Most of those seeking help are in their mid-twenties, some are even younger. The reasons for substance abuse are common. Often it is a result of stress on the shopfloor. Sometimes, it is peer pressure. What starts as a way of easing tension — a shared smoke in the vehicle carrying them back home — soon becomes a habit.

Drivers are often encouraged to roll joints for the young occupants, or share drinks. In the process, at least one such driver ended up getting hopelessly addicted to cannabis, which he had to take about five to six times a day. Sunil, a call centre employee in Mumbai, says he injured his leg recently when the drunken driver of the official vehicle drove straight into a gutter in the middle of the night.

Says Suhel, a trainer at a call centre: “Drivers of company transport are instructed not to allow employees to smoke in the company transport. But they do get friendly with employees and allow them to smoke. After all, the administration department cannot keep a watch on their every move.”

With more and more people hitting the bottle at the end of a late night shift, it is not uncommon for bars in the city’s suburbs to open early in the morning, says Vinod Shetty, a labour lawyer who represents call centre employees through an outfit called Young Professionals’ Collective in Mumbai. “These bars even have special compartments for BPO employees,” adds Shetty.

Savio, a BPO employee, spends half his monthly salary of Rs 15,000 on drinking in Mumbai’s pubs over weekends. Hardly in his early twenties, this team leader has already moved to hard liquor — downing nothing less than six to seven pegs of vodka every evening. “But most of my colleagues around my age are moving from beer and vodka to whisky,” he says.

The more adventurous though, don’t even wait for their shifts to get over. “For some, nothing is too dangerous — not even drinking or doping in office during breaks,” says Anjali Sharma, a former BPO employee. “They even manage to escape the checks at entry point,” she says. A 25-year-old call centre employee in Mumbai got transported to dizzying heights through a cigarette that he borrowed from a female colleague on one of his breaks on duty. “She later told me she had mixed the tobacco with marijuana,” he says. The girl was only 23, and addicted to marijuana.

“People smoked marijuana even in chillums during breaks in a corner of the office cafetaria,” he says.

Not surprisingly, experts are concerned by the high intake of drugs and alcohol in the industry. Some believe that substance abuse is directly related to high levels of stress and frustration on the job. But Shiva, a call centre employee, believes the problem is that the young — many of them just out of college — suddenly have access to a lot of money, for salaries are good even for fresh graduates.

“They’re not mature enough to handle so much of money,” says Shiva.
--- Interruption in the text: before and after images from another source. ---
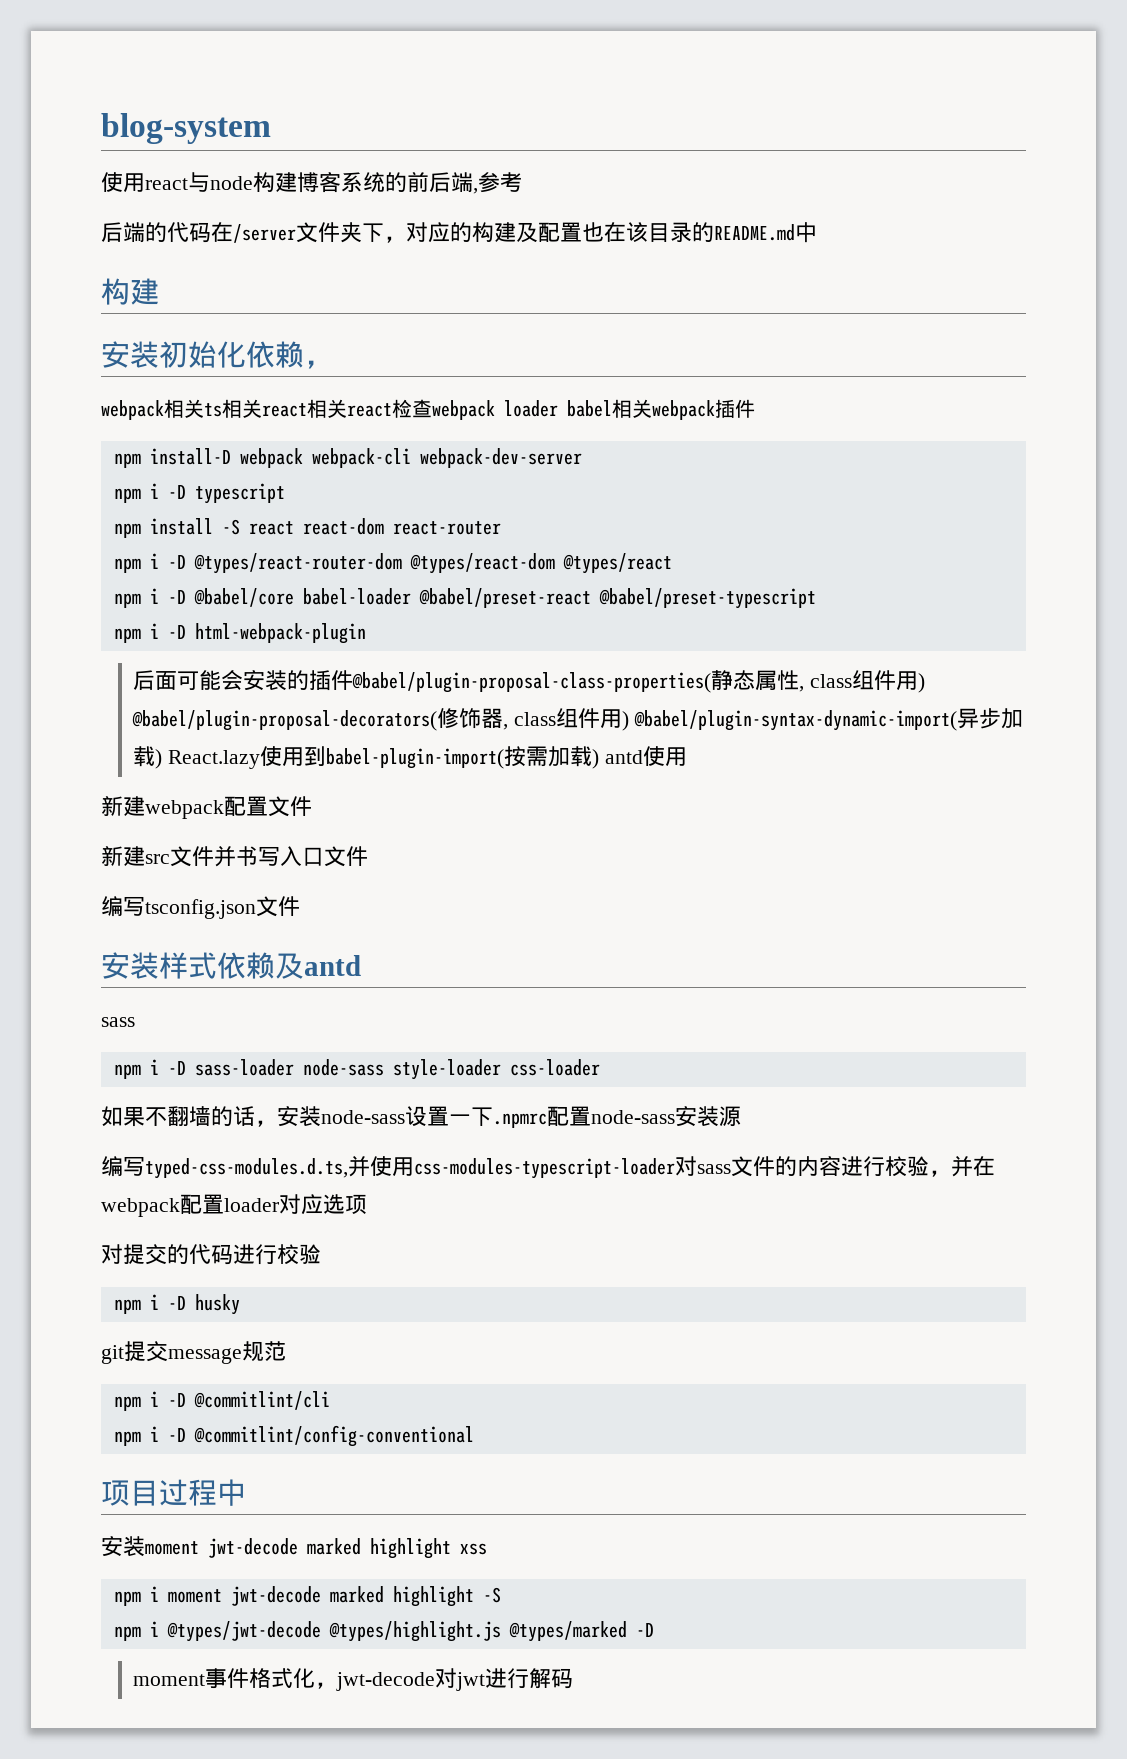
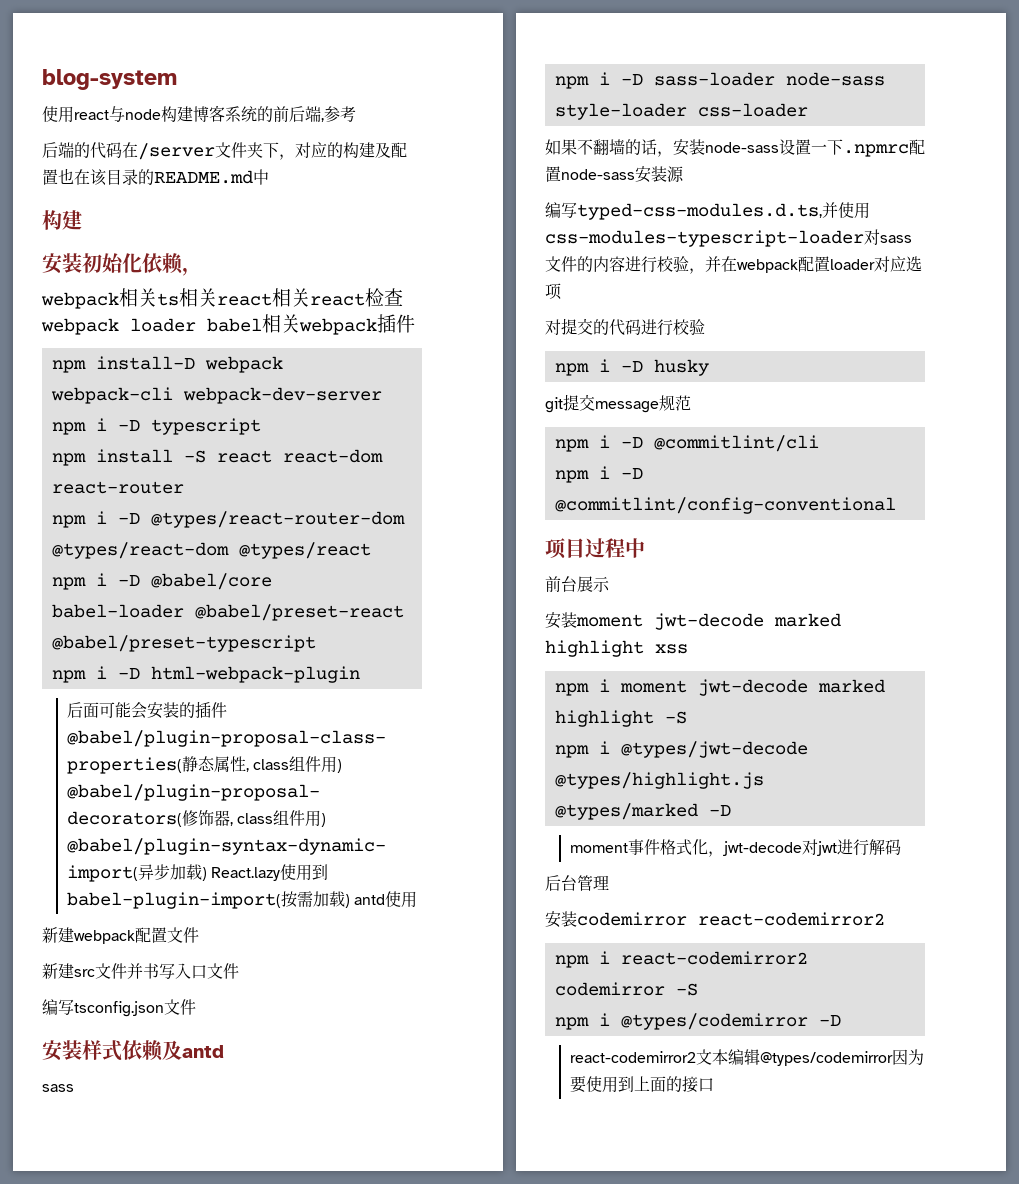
+ 前台展示
+ 后台管理
+ 安装codemirror react-codemirror2
+ npm i react-codemirror2 codemirror -S
+ npm i @types/codemirror -D
+ react-codemirror2文本编辑@types/codemirror因为要使用到上面的接口

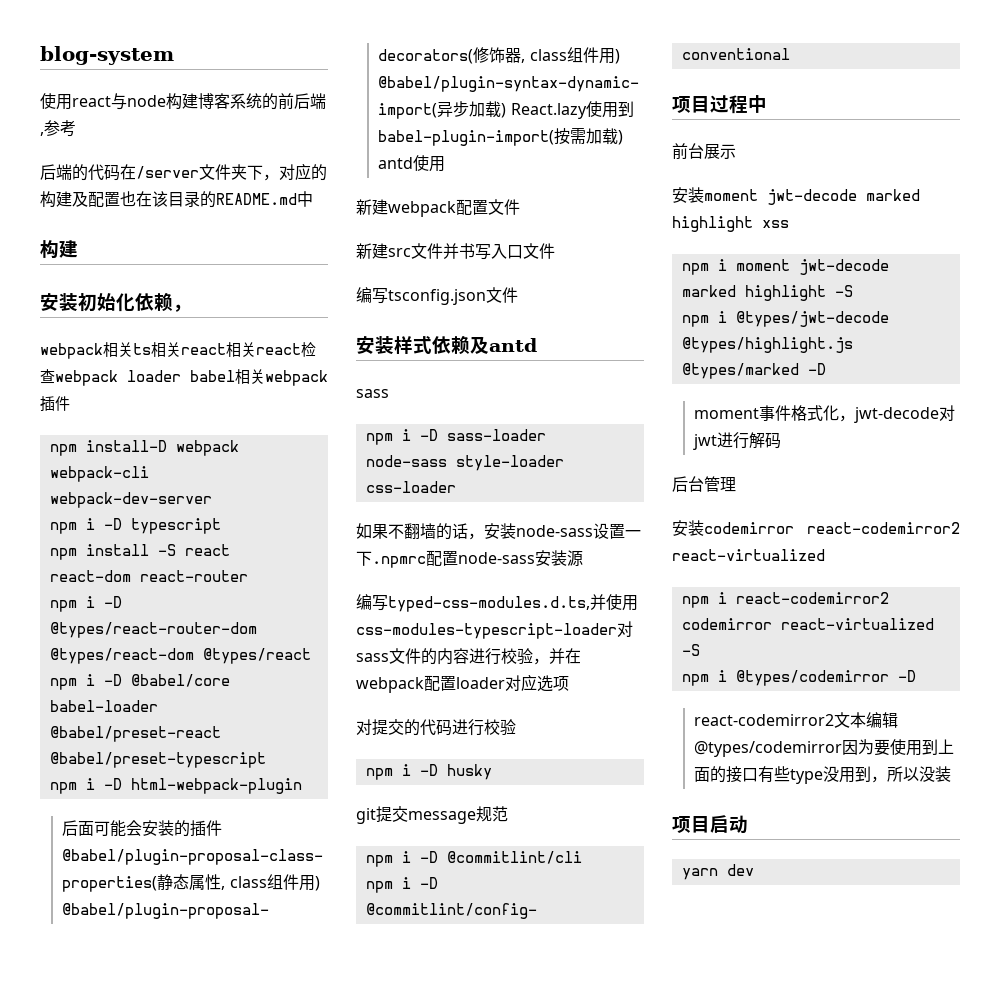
- 安装codemirror react-codemirror2
+ 安装codemirror react-codemirror2 react-virtualized
- npm i react-codemirror2 codemirror -S
+ npm i react-codemirror2 codemirror react-virtualized -S
- react-codemirror2文本编辑@types/codemirror因为要使用到上面的接口
+ react-codemirror2文本编辑@types/codemirror因为要使用到上面的接口有些type没用到，所以没装
+ 项目启动
+ yarn dev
Moreover, he points out that odd shifts and working hours force them to find their own forms of recreation. “They can’t go home at a decent hour and play a sport like an employee in another sector,” he adds.

Yusuf Matcheswalla, a psychiatrist in Mumbai who has a sizeable clientele from the BPO industry, has another take on the subject. Many of those coming to him to be treated for alcohol and drug dependence are already borderline cases — people with personality disorders, into drinking and drugs. Lawyer Shetty adds: “Because of the timings and money, this is one industry that can sustain their addictions.”

Blame it on call centres? Or is that a distress call waiting to be answered?